*HOW TO COMPLETE THIS TASK*. Please return the data word for word and leave out any picture it contains.

:: AVAILABLE DATA

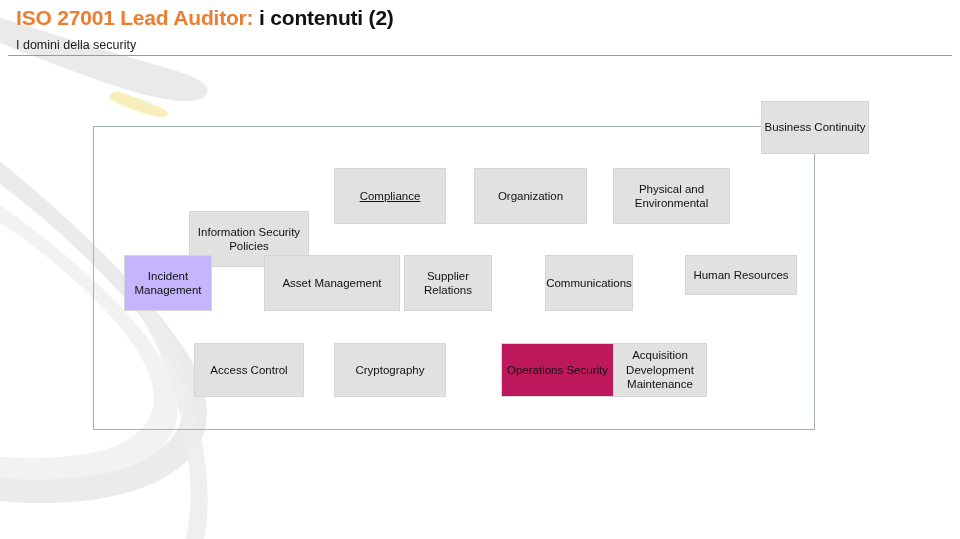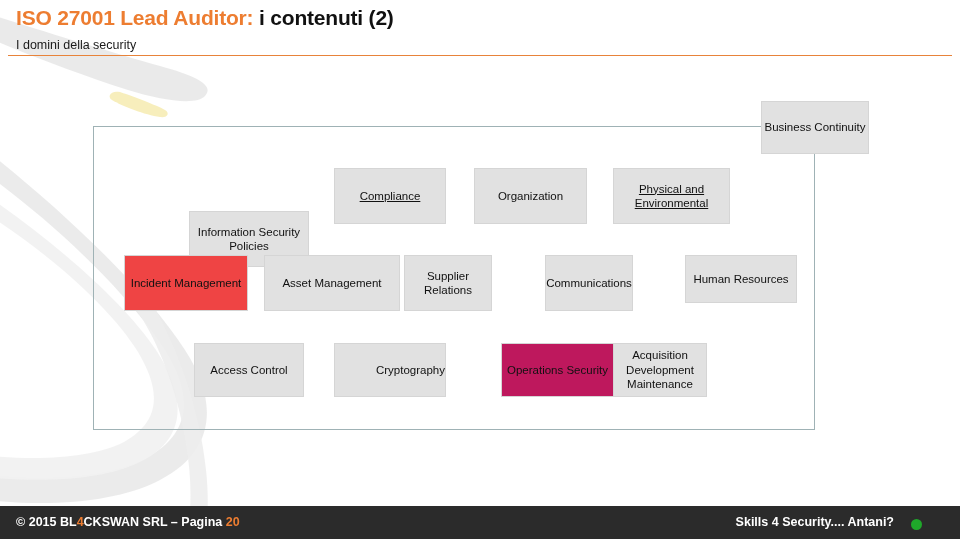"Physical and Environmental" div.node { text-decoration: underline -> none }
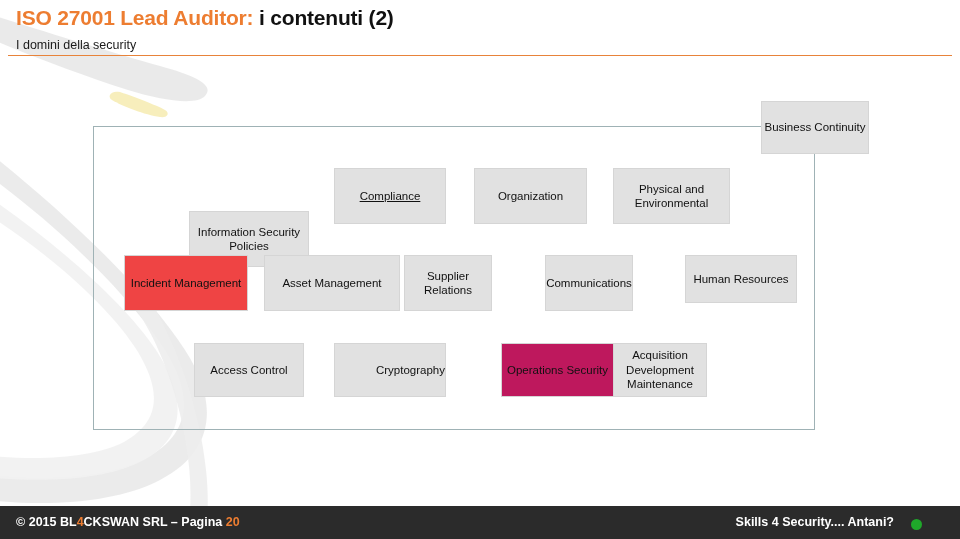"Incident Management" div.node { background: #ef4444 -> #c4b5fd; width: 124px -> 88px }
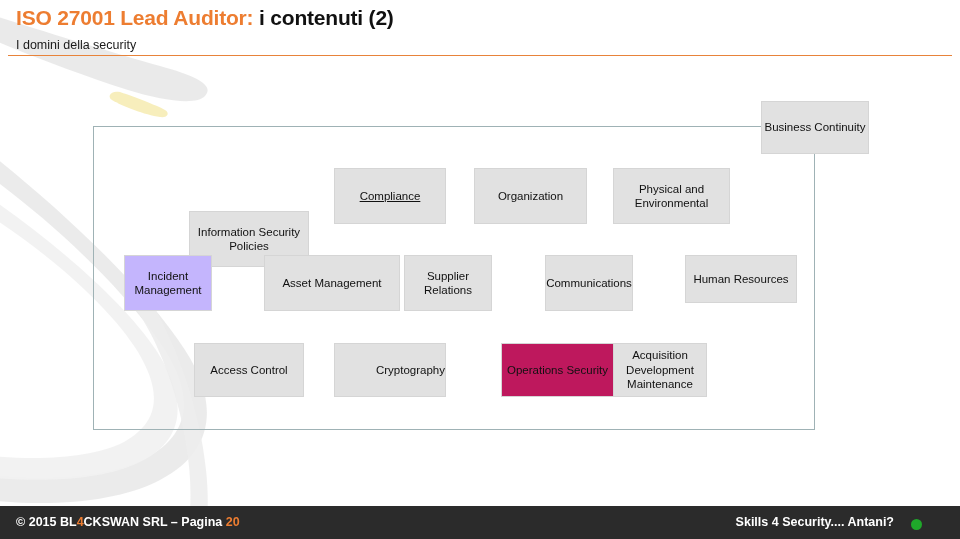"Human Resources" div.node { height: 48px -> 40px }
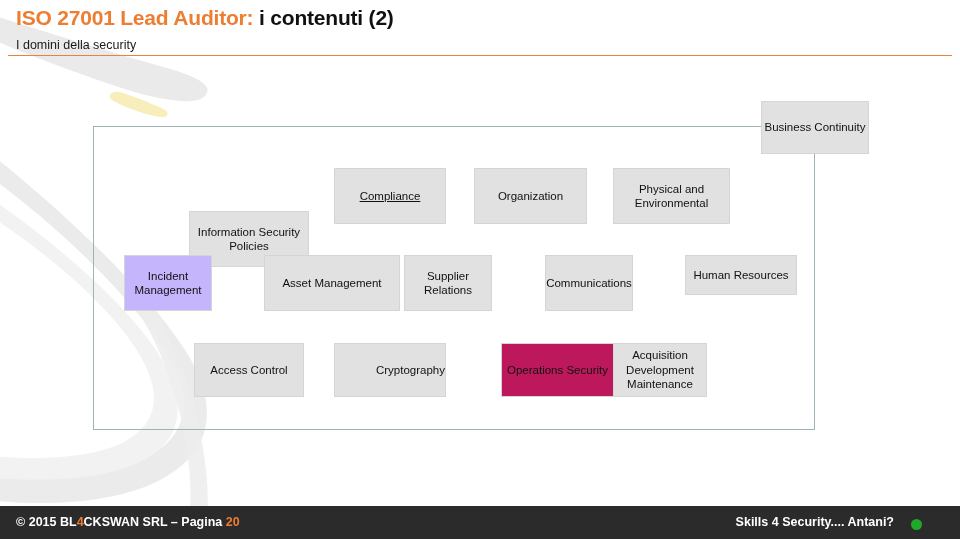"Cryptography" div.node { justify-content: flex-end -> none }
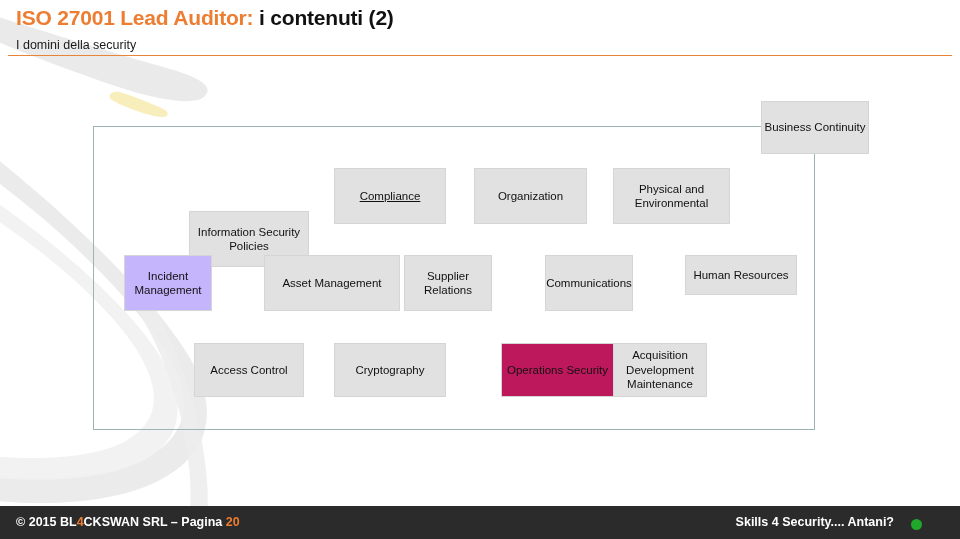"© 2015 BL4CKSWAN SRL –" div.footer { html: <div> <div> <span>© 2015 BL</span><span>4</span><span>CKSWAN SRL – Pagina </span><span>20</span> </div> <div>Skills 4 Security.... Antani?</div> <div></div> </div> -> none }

::::

*ANSWER BOX*.
"Physical and Environmental" div.node { text-decoration: underline -> none }
"Incident Management" div.node { background: #ef4444 -> #c4b5fd; width: 124px -> 88px }
"Human Resources" div.node { height: 48px -> 40px }
"Cryptography" div.node { justify-content: flex-end -> none }
"© 2015 BL4CKSWAN SRL –" div.footer { html: <div> <div> <span>© 2015 BL</span><span>4</span><span>CKSWAN SRL – Pagina </span><span>20</span> </div> <div>Skills 4 Security.... Antani?</div> <div></div> </div> -> none }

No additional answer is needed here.